Dr Eleni Ladikou is studying Acute Myeloid Leukaemia (AML). The cancer research in West Sussex project hopes to discover and study differences between two types of cancer cells associated with this disease. Cancer cells are present in the blood, which are detected and destroyed by regular cancer treatments such as chemotherapy. However other cells ‘hide’ inside the bone marrow. This makes these cells difficult to find and the bone marrow also gives a degree of protection to the hidden cells which mean treatments are often not effective. These hidden cells stick to the bone marrow, this research project hopes to discover how this ‘glue’ works. Read more: The Sussex Cancer Fund is delighted to have offered a research grant to support a 3-year study into Acute Myeloid Leukaemia.
Quality of life experienced by patients after treatment for bladder cancer
Dr Sally Appleyard is running a national study looking at the quality of life experienced by patients after treatment for bladder cancer. This group of patients often have the option of surgery or radiotherapy treatment – both aiming to provide long term control of the disease.
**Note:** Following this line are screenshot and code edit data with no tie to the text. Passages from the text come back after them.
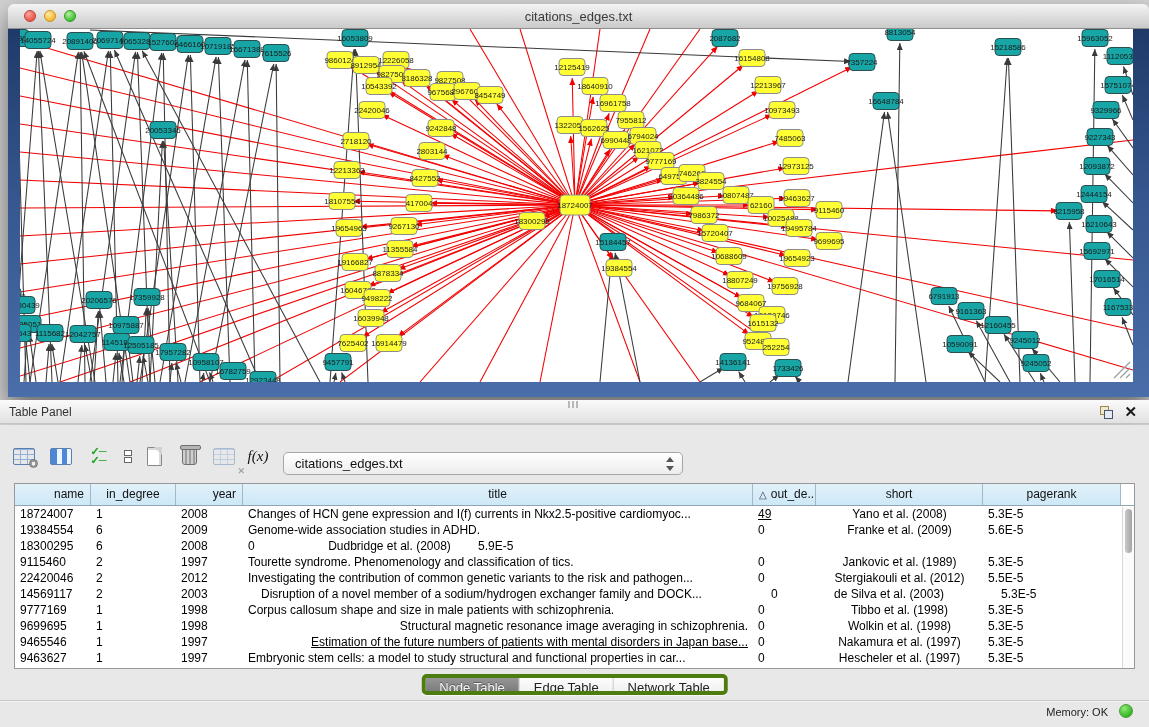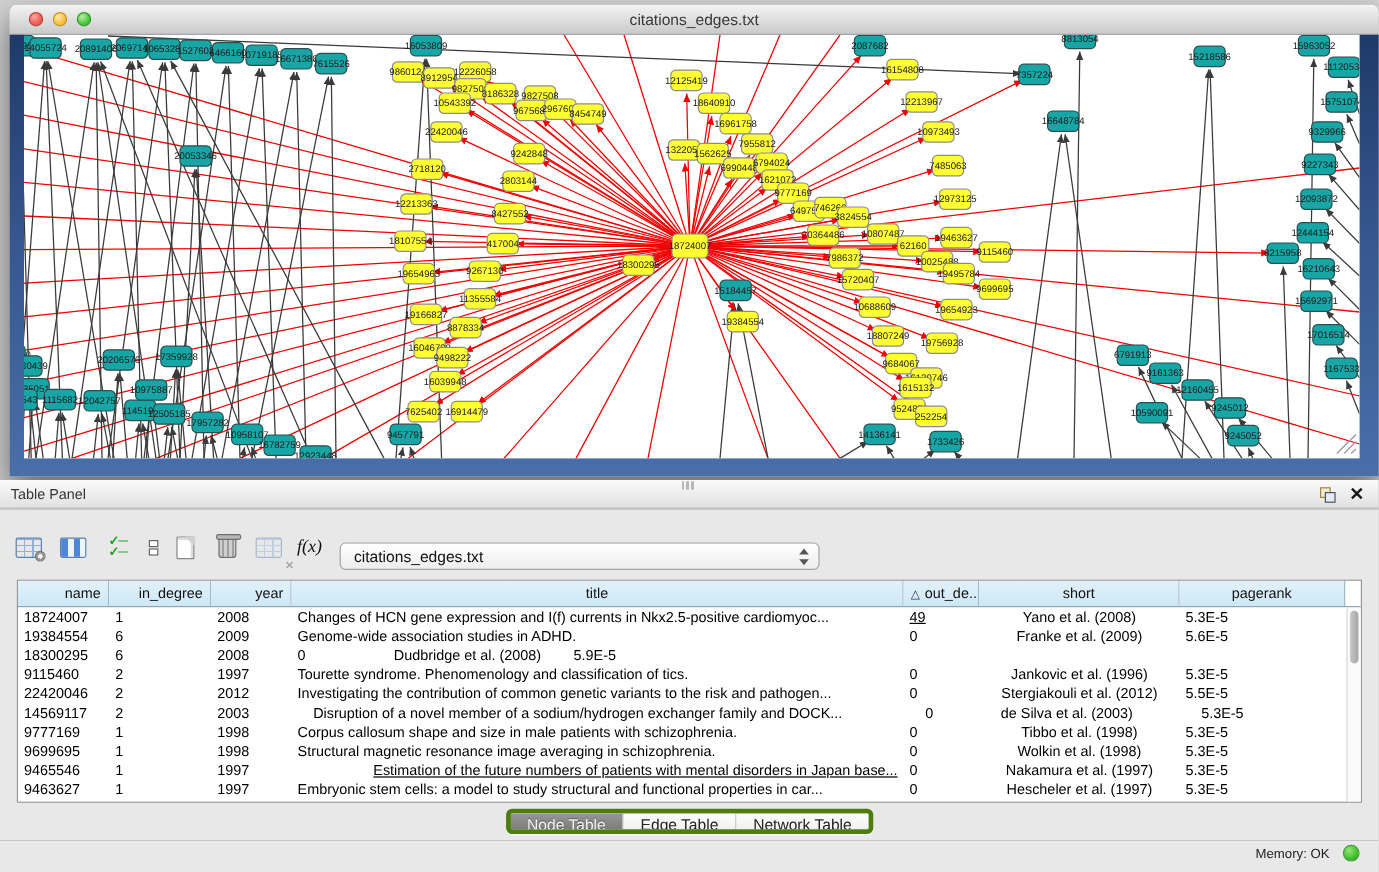"in_degree" div.hcell { text-align: right -> center }
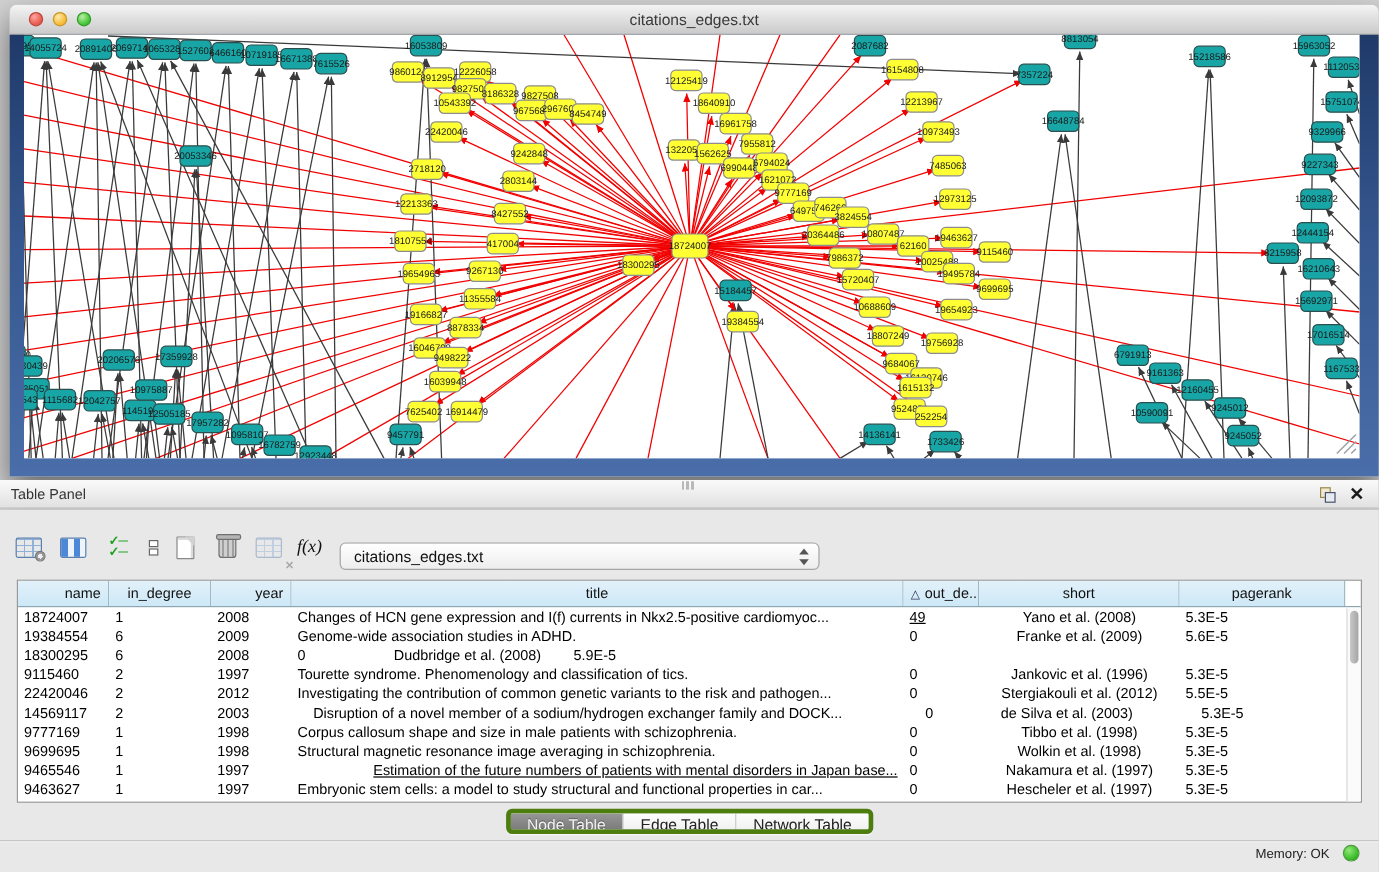"Jankovic et al. (1996)" div.tcell { text: 1996 -> 1989 }
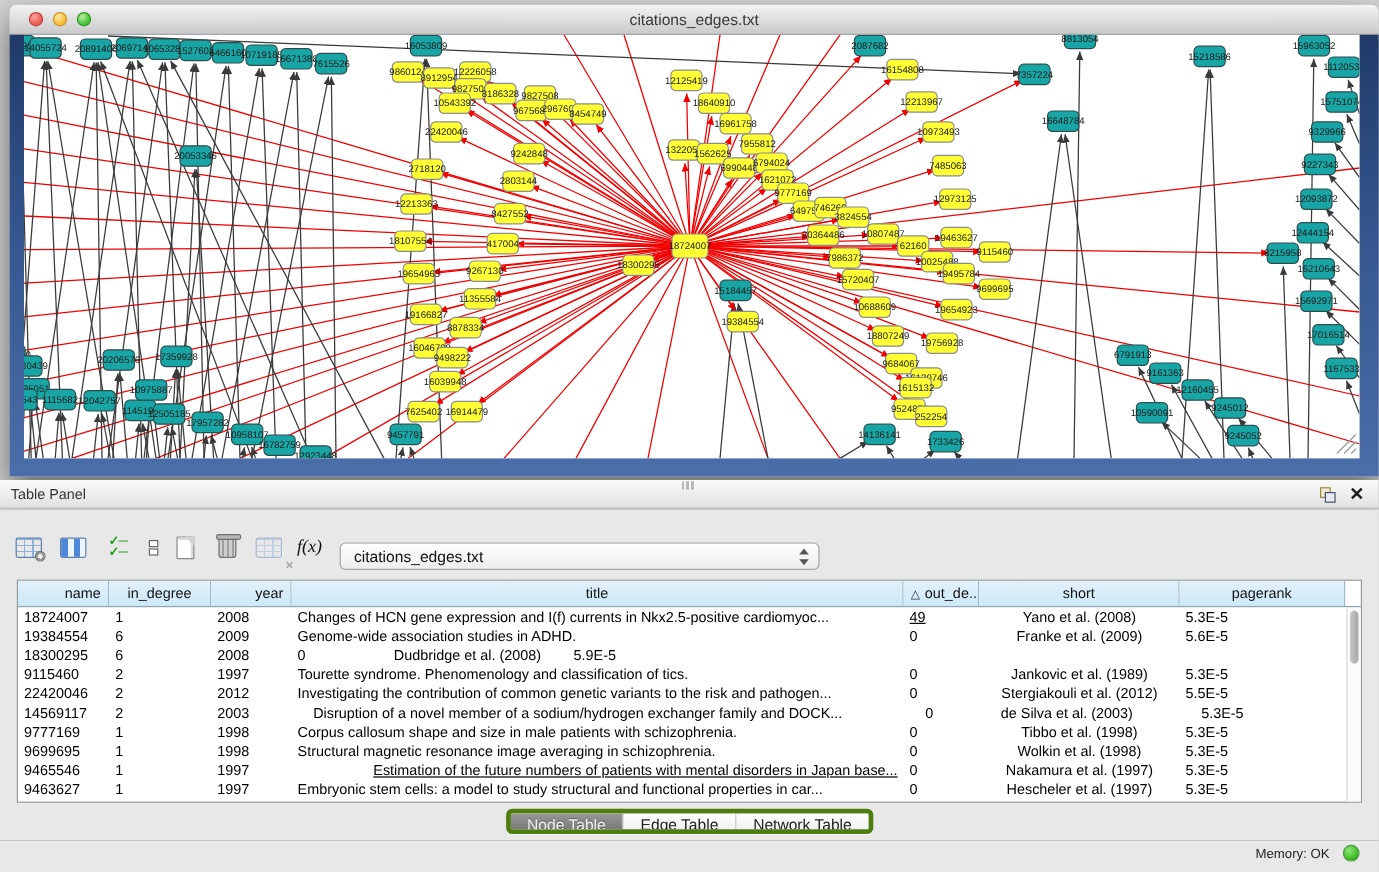"Structural magnetic resonance image" div.tcell { text-align: left -> right }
However, there is little direct evidence about the long term side effects of both treatments and how they impact on individual quality of life. Dr Appleyard’s project will seek to inform both patients and health care professionals in making treatment decisions. In addition, the project will involve the use of novel “mobile – app” based data collection tools and an assessment of the ease of their use in this patient group. She is supervised by Dr Ashok Nikapota.
Management of elderly patients with aggressive brain tumours
The Sussex Cancer Fund also supported the research of Dr Cressida Lorimer, another clinical oncology registrar who completed her research in November 2018. She examined the management of elderly patients with aggressive brain tumours. There has been an international call for increasing the amount of research specifically aimed at older patients with cancer and there is currently a paucity of clinical trials amongst the neuro-oncology group. Dr Lorimer examined how we can better individualise treatment strategies, assessing patients’ clinical parameters alongside imaging and molecular biomarkers and has presented her work at a number of national and international conferences.
She set up a collaboration across UK neuro-oncology centres with a prospective feasibility study in the Sussex Cancer Centre, The Royal Marsden Hospital and The Beatson West of Scotland Cancer Centre. This project for cancer research in West Sussex looked at how older patients with brain tumours are assessed for treatment and the results were published in an international peer-reviewed journal. Dr Lorimer is currently still running a multicentre trial examining the use of pre-treatment scans to help try and predict who may be more prone to side effects from the radiotherapy treatment of brain tumours. This is open across 12 sites within the UK and results are expected in the spring of 2021. Dr Lorimer’s cancer research in West Sussex project was supervised by Dr Juliet Brock.